1 University of Wisconsin Hospital and Clinics, Madison WI, USA.
2 University of Wisconsin School of Medicine and Public Health, Madison, WI, USA.
Ann Pharmacother. 2019 Mar;53(3):268-275. doi: 10.1177/1060028018802814. Epub 2018 Sep 20.
Biologic agents inhibiting the tumor necrosis factor α pathway (TNFα-Is) are used to treat systemic inflammatory diseases. The best management of these agents after renal transplantation is unknown.
Evaluate peritransplant use of TNFα-Is and associated outcomes.
Retrospective, single-center study of adult renal-transplant-recipients (RTRs) transplanted between 1/1/1998-12/31/2017, who received TNFα-Is for inflammatory disease prior to transplant. Qualifying patients were divided into 2 cohorts: patients who resumed TNFα-Is after transplant and those who did not. Outcomes were evaluated.

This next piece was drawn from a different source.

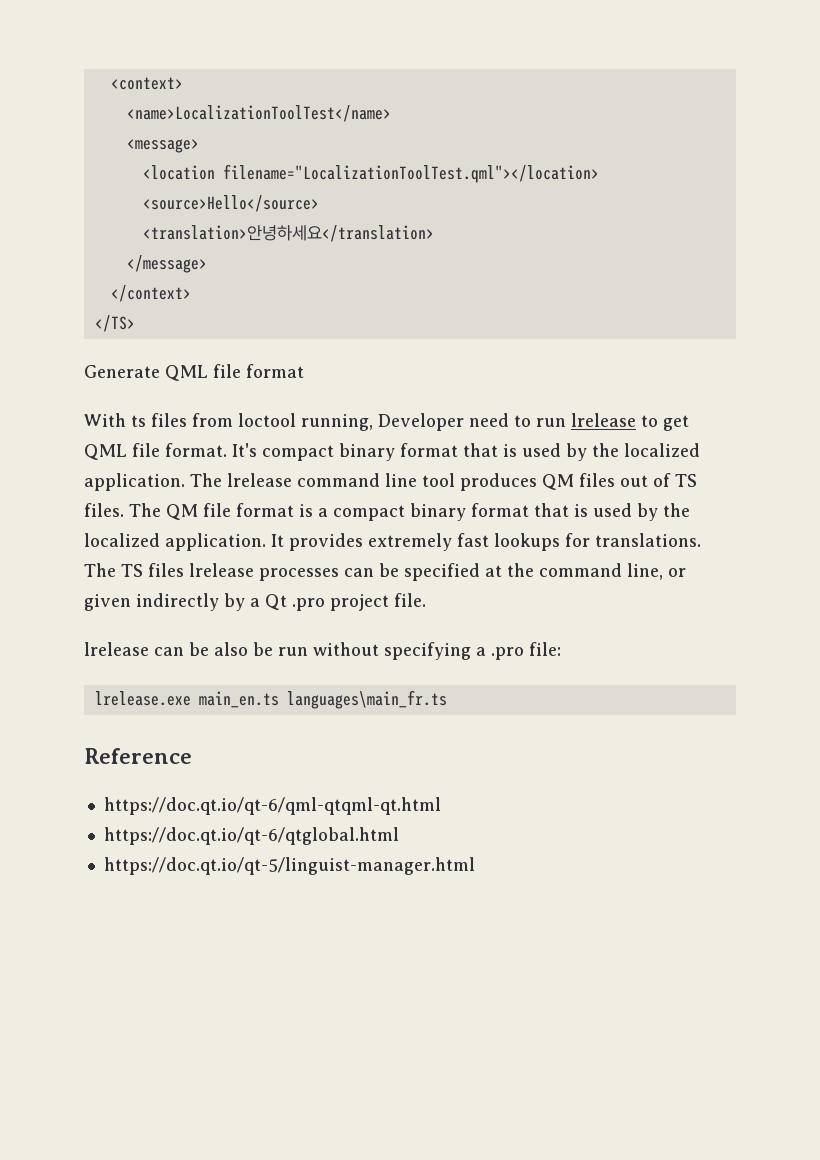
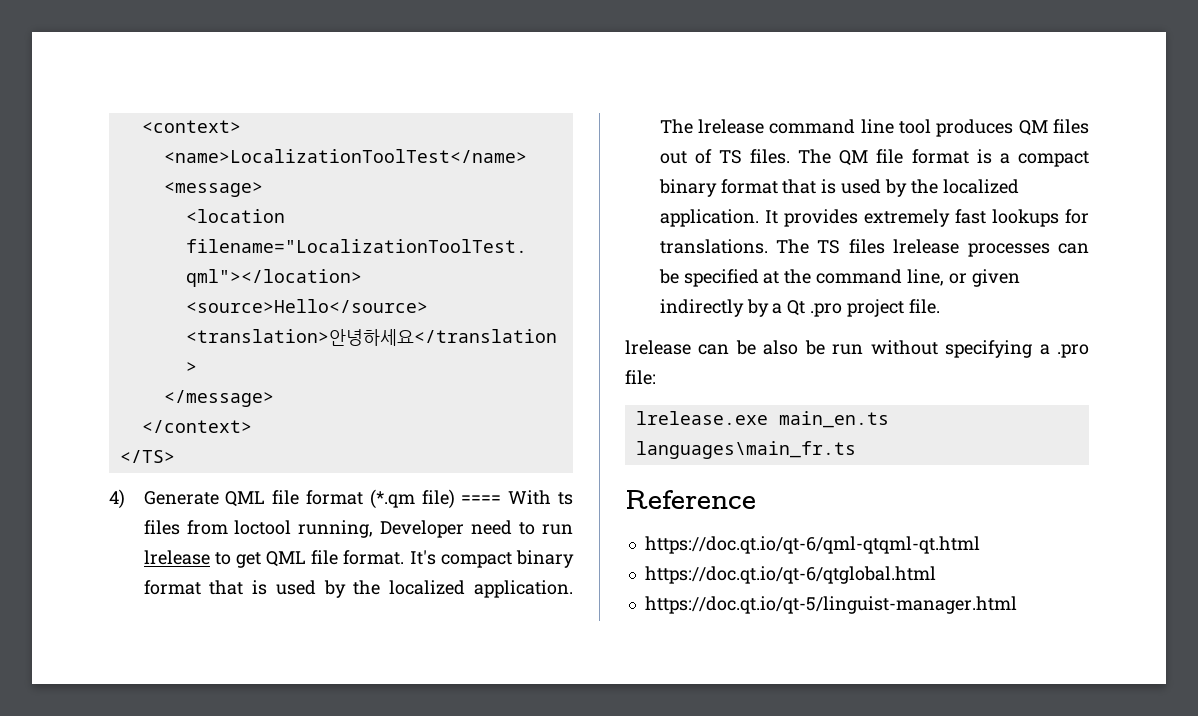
(135, 323) none -> [109,489,125,509] 4)
(304, 371) // -> [369,489,502,509] (*.qm file) ====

A total of 5256 renal transplants occurred in the study window; 14 patients met inclusion criteria. Primary indication for TNFα-I was Crohn's-disease (CD; 57.1%). Infliximab was utilized most frequently (50%). Seven RTRs resumed TNFα-I posttransplant; mean time to resumption of 10.6±4.35 months (median=6 months), 85.7% for CD. Immunosuppression was modified in 2 patients (28.6%) in response to restarting TNFα-I therapy. Seven RTRs did not resume TNFα-Is following transplant; the majority of these had rheumatic diseases. There was no significant difference in time to first bacterial or fungal infection, rejection, or patient survival between the 2 groups. Last measured estimated glomerular-filtration-rate was similar between groups (TNFα-I: 41 ± 14.2 vs 48.6 ± 8.6, P = 0.25). No patient had cytomegalovirus infection; however, 42.8% of each cohort had documented BK virus infection. Malignancy occurred more frequently in the cohort that resumed TNFα-Is (42.8% vs 14.3%, P = 0.24); however, this was not statistically significant. Conclusion and Relevance: TNFα-I therapy prior to renal-transplant is relatively uncommon. The decision to continue therapy after transplant must balance risks of infection and malignancy against inflammatory disease recurrence. A multidisciplinary treatment approach is necessary as use of TNFα-I affects immunosuppressive management and appears to affect transplant outcomes. Future studies are needed to further clarify the role of TNFα-I therapy use in RTRs with inflammatory disorders focusing on its correlation with both BK and malignancy.
抑制肿瘤坏死因子 α 通路的生物制剂(TNFα-Is)用于治疗全身性炎症性疾病。肾移植后这些药物的最佳管理方法尚不清楚。
评估肾移植前使用 TNFα-Is 及其相关结果。
这是一项回顾性、单中心研究,纳入 1998 年 1 月 1 日至 2017 年 12 月 31 日期间接受肾移植的成年肾移植受者(RTR),这些患者在移植前因炎症性疾病接受 TNFα-Is 治疗。符合条件的患者分为两组:移植后继续使用 TNFα-Is 的患者和未继续使用 TNFα-Is 的患者。评估结局。
在研究期间共发生 5256 例肾移植,14 例患者符合纳入标准。TNFα-I 的主要适应证是克罗恩病(CD;57.1%)。最常使用英夫利昔单抗(50%)。7 例 RTR 在移植后恢复使用 TNFα-I;恢复时间的平均值为 10.6±4.35 个月(中位数为 6 个月),85.7%为 CD。2 例(28.6%)患者因重启 TNFα-I 治疗而改变了免疫抑制方案。7 例 RTR 移植后未恢复使用 TNFα-Is;这些患者多数患有风湿性疾病。两组之间首次细菌或真菌感染、排斥反应或患者生存率无显著差异。两组间最后一次测量的估算肾小球滤过率相似(TNFα-I:41±14.2 与 48.6±8.6,P=0.25)。无患者发生巨细胞病毒感染;然而,每个队列中有 42.8%的患者有 BK 病毒感染的记录。在恢复使用 TNFα-I 的队列中,恶性肿瘤的发生率更高(42.8%比 14.3%,P=0.24);然而,这并没有统计学意义。结论和相关性:肾移植前使用 TNFα-I 治疗相对少见。是否继续在移植后使用该药物,必须权衡感染和恶性肿瘤复发的风险与炎症性疾病复发的风险。需要采用多学科治疗方法,因为 TNFα-I 的使用会影响免疫抑制治疗,并可能影响移植结局。未来的研究需要进一步阐明 TNFα-I 治疗在炎症性疾病 RTR 中的作用,重点关注其与 BK 病毒和恶性肿瘤的相关性。